S'il est ici question de la vision c’est que dans les lignes qui vont suivre cette idée tient une place importante, « Le Règne des Morts » est la vision particulière de Borgne(s). Cette formation helvète – à l'origine projet solo de Bornyhake (ex-Kawir, Enoid, Pure) – marque rien qu'avec son nom l'importance du regard. Les morts se sont d'ailleurs regroupés sous la houlette de l'homme à l'origine du projet pour interpréter et diffuser son règne, sa vision, avec la sortie de ce nouvel opus qui marque la fin d'une trilogie débutée en 2010 avec « Entraves de l'âme » suivie en 2012 du « Royaume des Ombres ».
Cette œuvre monolithique de plus d'une heure et quart est l'expression musicale d'une chute de nécropole dans un esprit. Borgne marque de sa lourde empreinte l'auditeur. Il ne cherche par à nous prendre par la main, nous conduire doucement vers les atmosphères qu'il cherche à développer. L'introduction de l'album qui est censé faire cela n'est qu'un moyen de rendre cette confrontation encore plus violente. Les claviers à la limite du Drone font directement chuter notre entendement dans la violence musicale du groupe. Le jeu de batterie assuré par un programme renforce le côté Indus et machinal, mêlant toute la force et la puissance dont elle fait preuve avec le calme apparent d'un chant entre le guttural et le narré. Chaque mot est déclamé et se détache de la musique avec soin pour aller s'incruster au fer rouge. Au même titre que cette chronique, Borgne ne cherche pas à convaincre, il expose ses atmosphères et ses ambiances, libre à celui qui écoute ou lit ses lignes de les appréhender et/ou de les comprendre. Les métaphores ne sont là que pour illustrer les nombreux effets musicaux qui ponctuent les morceaux. Nous pourrions dès lors discourir et palabrer, rivalisant de comparaisons et d’hyperboles pour chercher toujours le ressenti que peut procurer par exemple l’atmosphère industrielle qui plane sur l'album.
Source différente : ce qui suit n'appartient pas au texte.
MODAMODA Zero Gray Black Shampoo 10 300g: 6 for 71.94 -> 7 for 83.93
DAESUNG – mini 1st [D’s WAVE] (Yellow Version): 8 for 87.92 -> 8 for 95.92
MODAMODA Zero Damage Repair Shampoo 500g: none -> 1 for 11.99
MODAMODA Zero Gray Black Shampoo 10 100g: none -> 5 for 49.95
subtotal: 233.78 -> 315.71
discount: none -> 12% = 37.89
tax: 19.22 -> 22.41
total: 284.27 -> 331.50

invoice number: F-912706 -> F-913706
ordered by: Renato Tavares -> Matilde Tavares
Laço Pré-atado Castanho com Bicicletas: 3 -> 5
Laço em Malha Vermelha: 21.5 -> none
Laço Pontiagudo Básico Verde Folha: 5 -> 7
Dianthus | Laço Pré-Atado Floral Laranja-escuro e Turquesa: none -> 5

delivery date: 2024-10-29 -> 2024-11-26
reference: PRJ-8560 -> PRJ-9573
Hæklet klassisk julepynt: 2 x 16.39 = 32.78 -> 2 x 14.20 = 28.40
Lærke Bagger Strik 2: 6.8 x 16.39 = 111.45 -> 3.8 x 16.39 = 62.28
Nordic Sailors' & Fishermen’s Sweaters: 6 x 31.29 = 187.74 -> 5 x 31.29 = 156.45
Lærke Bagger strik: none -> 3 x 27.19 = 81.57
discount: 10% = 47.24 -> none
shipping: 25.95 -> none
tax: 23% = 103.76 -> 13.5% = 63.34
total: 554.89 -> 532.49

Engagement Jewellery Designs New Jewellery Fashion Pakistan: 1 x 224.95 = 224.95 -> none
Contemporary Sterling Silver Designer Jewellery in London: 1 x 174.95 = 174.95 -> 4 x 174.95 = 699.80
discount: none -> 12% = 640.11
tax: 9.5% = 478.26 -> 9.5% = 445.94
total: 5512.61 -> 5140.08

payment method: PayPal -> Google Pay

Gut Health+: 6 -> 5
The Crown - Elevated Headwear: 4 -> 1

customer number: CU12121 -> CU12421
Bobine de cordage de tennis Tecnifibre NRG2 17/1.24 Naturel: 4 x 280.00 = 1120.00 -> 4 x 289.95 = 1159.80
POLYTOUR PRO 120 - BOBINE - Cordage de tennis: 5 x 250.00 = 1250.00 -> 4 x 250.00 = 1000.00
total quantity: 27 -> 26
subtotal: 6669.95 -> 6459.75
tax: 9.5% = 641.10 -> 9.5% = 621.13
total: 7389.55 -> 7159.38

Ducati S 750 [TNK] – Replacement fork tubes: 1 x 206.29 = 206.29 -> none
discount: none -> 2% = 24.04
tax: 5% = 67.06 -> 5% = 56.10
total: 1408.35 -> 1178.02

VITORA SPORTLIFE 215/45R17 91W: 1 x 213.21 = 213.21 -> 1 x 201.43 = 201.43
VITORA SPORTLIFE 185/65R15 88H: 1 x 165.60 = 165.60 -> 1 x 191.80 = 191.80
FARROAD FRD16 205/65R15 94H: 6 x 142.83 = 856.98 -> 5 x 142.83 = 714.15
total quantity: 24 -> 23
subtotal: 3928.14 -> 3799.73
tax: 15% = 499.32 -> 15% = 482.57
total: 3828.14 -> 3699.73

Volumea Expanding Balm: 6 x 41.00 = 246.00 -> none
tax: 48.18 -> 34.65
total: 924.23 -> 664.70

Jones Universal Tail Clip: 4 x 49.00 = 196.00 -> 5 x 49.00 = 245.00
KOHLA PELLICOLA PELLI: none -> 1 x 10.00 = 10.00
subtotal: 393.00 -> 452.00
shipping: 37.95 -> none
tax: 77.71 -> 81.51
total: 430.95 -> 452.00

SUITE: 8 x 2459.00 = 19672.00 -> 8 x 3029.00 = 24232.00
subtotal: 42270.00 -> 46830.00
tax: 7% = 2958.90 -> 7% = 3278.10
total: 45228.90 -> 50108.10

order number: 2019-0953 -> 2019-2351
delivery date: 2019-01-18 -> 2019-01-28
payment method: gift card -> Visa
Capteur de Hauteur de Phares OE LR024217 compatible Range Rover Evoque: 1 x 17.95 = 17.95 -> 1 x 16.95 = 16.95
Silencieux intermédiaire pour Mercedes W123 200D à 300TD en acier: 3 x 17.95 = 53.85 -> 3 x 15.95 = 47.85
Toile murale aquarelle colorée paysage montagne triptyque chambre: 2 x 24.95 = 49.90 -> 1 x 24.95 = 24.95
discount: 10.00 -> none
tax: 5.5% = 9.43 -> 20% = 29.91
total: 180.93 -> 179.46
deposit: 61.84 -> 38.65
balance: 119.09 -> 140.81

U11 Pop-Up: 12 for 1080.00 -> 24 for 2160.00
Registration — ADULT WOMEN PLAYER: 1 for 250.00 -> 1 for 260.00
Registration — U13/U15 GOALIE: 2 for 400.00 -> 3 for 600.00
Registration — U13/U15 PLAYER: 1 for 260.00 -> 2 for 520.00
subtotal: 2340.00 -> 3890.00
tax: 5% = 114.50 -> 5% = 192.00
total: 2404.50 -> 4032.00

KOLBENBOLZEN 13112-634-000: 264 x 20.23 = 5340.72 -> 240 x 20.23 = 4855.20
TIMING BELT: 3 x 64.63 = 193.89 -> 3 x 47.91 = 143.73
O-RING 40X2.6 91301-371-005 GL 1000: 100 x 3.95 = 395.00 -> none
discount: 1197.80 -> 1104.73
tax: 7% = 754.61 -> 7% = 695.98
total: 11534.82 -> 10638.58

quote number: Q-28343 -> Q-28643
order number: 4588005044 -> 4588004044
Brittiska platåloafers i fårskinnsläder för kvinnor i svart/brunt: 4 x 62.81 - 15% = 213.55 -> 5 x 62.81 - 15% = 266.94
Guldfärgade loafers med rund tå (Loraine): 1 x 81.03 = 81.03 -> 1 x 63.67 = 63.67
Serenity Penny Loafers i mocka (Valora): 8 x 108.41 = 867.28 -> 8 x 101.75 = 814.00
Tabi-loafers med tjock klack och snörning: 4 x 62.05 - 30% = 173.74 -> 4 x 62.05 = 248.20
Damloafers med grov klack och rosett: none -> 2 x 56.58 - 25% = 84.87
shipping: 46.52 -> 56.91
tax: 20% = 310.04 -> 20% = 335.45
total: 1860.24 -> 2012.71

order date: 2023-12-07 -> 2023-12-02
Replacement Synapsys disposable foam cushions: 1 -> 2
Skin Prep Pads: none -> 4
Rien ne peut décrire précisément cette influence planante qui se détache de l'idée même que l'on se fait du Black Metal Industriel. Les nappes de clavier Noise/Drone jouent sans nul doute une part importante de son ressenti, tout comme le côté froid, clinique des parties de guitares ainsi que les éléments Électro/Indus. La musique est une aseptisation corrompue, un scalpel stérilisé à un Black Metal déliquescent qui absorbera l’atmosphère du monde qui vous entoure. C'est toute la force de ce mélange qui mêle des parties calmes pour rendre le tout encore plus puissant et violent. Ces moments d'accalmie vous font effleurer la douceur d'un Black Metal Atmosphérique et mélancolique compos de guitares sèches et de claviers aériens voire spatiaux. Il ne s'agit que d'épisodes qui servent le dessein de l’expérience empirique de la violence qui revient avec une nouvelle force.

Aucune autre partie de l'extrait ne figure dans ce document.